AIM OF THE TASK ▸
Print nothing except the lines of the listing below from the line with "text: Soon ->" to the line with "html: <h2>Enter Scores</h2>", each exactly as written, both ends included.

Top of DATA FOR THE TASK

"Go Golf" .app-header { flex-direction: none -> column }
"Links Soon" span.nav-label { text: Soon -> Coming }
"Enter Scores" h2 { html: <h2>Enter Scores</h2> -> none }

Bottom of DATA FOR THE TASK
Top of DATA FOR THE TASK

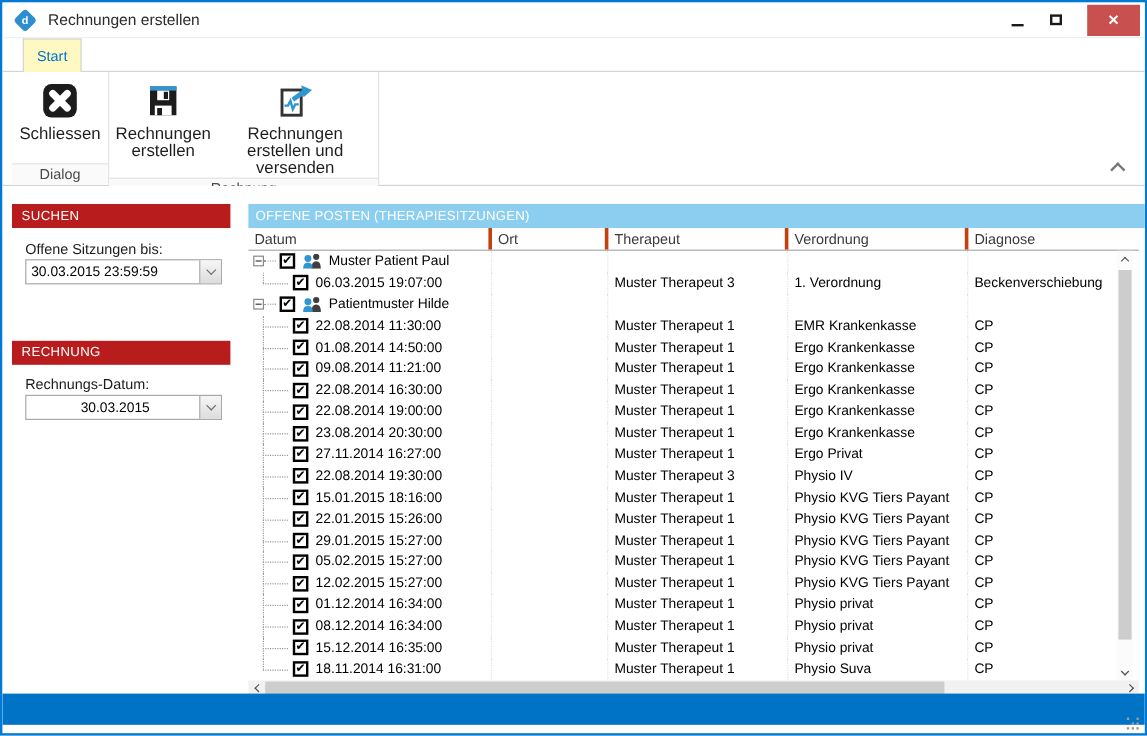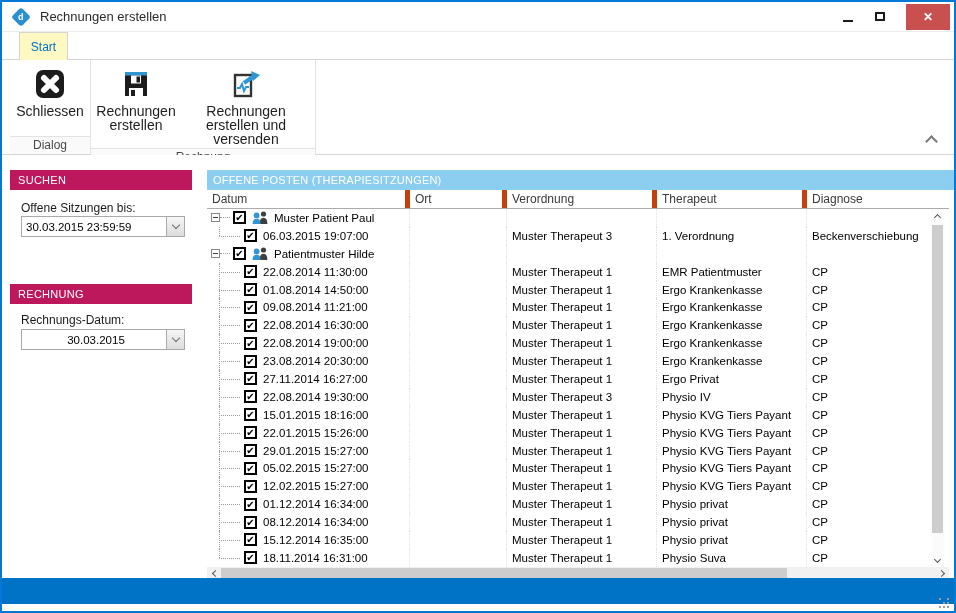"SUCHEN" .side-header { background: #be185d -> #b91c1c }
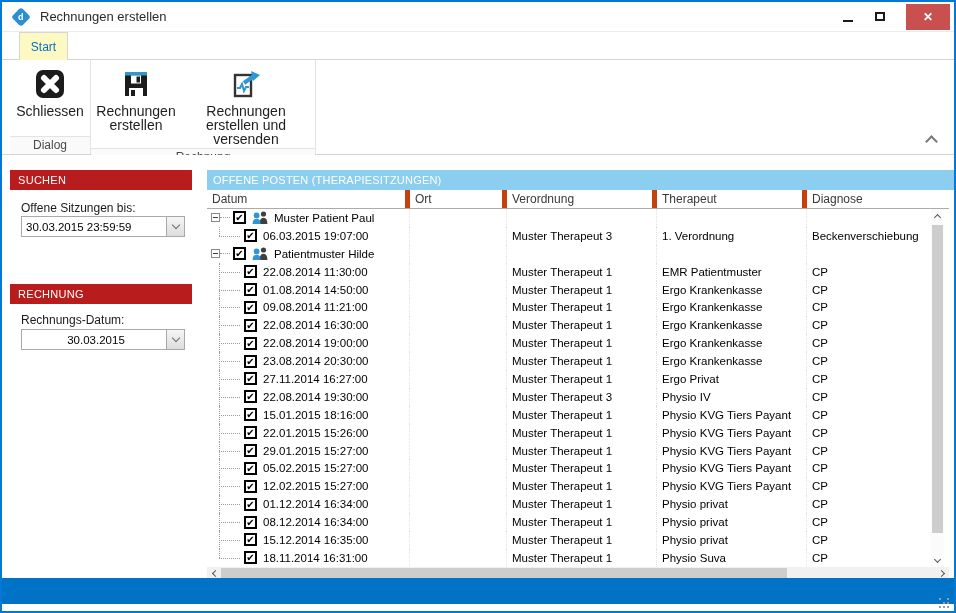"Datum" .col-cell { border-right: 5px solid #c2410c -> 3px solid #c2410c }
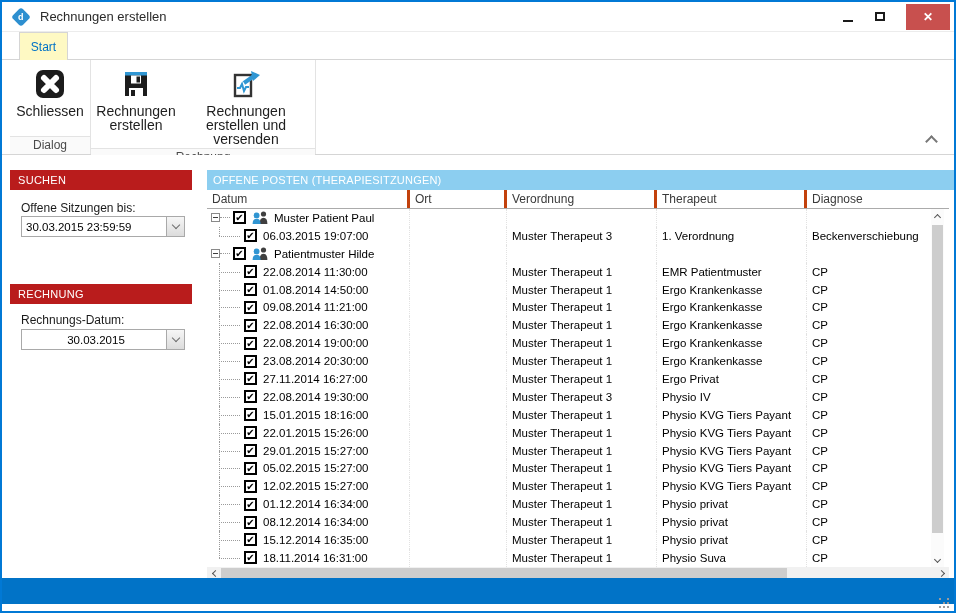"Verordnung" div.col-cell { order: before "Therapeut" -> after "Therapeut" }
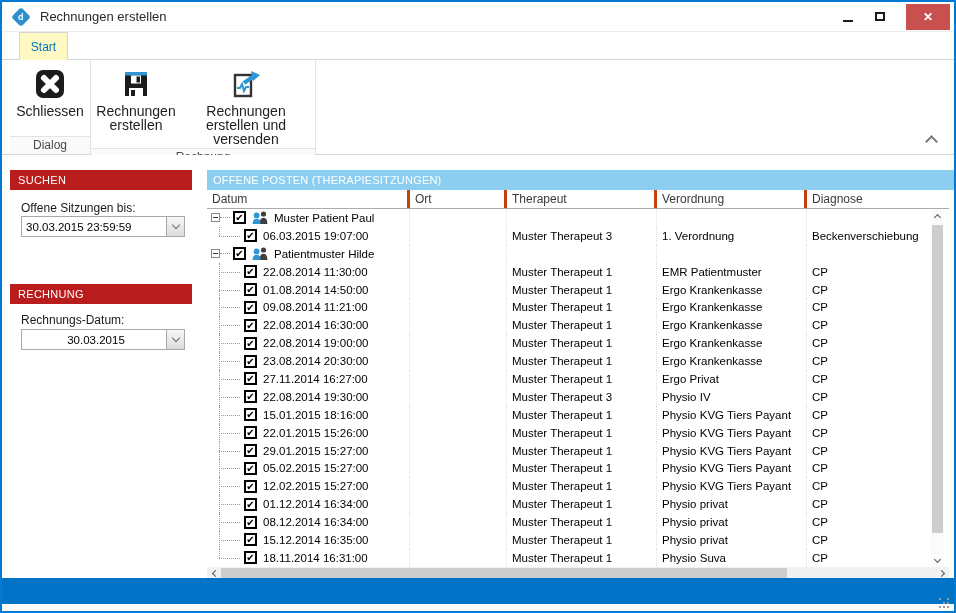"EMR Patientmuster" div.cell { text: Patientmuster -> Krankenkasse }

Bottom of DATA FOR THE TASK
Top of DATA FOR THE TASK

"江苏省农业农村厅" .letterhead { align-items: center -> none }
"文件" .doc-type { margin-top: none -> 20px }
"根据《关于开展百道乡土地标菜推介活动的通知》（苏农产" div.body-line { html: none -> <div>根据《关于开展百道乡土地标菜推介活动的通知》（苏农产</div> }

Bottom of DATA FOR THE TASK

SOLVED PROBLEM ▸
"Links Soon" span.nav-label { text: Soon -> Coming }
"Enter Scores" h2 { html: <h2>Enter Scores</h2> -> none }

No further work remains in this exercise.